Exercise materials Start Marker

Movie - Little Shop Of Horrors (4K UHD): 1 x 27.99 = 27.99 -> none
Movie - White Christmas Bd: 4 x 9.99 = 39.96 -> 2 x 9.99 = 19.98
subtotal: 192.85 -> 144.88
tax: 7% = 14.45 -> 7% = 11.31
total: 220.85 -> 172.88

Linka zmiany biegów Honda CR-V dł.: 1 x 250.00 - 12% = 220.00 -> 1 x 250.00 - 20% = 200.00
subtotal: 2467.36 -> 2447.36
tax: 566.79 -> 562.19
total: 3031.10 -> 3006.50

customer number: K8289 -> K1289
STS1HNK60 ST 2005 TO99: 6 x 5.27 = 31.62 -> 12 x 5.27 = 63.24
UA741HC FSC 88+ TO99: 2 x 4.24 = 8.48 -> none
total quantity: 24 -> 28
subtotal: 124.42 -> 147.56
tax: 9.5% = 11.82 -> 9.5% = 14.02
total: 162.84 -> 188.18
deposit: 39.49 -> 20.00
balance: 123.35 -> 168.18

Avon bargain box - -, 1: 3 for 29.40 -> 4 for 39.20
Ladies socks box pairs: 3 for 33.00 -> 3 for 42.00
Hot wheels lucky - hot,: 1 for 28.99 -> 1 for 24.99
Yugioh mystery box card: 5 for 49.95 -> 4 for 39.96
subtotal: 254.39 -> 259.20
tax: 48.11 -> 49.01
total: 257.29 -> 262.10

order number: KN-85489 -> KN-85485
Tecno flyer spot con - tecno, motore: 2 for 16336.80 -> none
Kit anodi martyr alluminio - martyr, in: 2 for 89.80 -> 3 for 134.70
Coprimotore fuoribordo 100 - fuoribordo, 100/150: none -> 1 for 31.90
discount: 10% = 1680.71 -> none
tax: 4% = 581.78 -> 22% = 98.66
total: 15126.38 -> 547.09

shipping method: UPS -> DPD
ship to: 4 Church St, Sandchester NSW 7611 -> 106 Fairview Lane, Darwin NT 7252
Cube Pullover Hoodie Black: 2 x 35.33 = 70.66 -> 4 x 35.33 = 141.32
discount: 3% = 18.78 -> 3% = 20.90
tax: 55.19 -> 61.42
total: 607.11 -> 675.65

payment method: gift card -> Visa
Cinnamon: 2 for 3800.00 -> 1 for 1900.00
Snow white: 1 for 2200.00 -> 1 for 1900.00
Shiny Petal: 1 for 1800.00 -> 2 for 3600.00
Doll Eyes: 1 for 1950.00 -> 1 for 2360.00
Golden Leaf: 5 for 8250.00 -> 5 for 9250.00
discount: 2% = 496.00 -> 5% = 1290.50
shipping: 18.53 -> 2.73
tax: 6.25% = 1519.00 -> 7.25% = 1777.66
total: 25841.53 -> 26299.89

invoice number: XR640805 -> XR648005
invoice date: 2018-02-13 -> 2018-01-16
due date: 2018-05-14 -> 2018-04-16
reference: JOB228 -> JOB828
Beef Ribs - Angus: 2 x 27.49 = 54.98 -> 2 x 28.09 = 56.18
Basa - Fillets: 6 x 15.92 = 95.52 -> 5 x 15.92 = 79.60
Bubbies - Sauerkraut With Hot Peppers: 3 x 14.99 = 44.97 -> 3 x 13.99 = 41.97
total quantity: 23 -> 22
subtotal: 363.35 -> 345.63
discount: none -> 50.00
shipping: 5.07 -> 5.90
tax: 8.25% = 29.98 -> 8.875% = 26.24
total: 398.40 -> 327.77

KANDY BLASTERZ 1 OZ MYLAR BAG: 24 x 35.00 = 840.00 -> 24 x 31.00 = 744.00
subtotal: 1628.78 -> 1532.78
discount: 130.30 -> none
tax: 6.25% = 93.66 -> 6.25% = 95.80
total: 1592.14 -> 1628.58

Exercise materials End Marker

In the records above, find each line with the word "quantity" and copy it.

Result:
total quantity: 24 -> 28
total quantity: 23 -> 22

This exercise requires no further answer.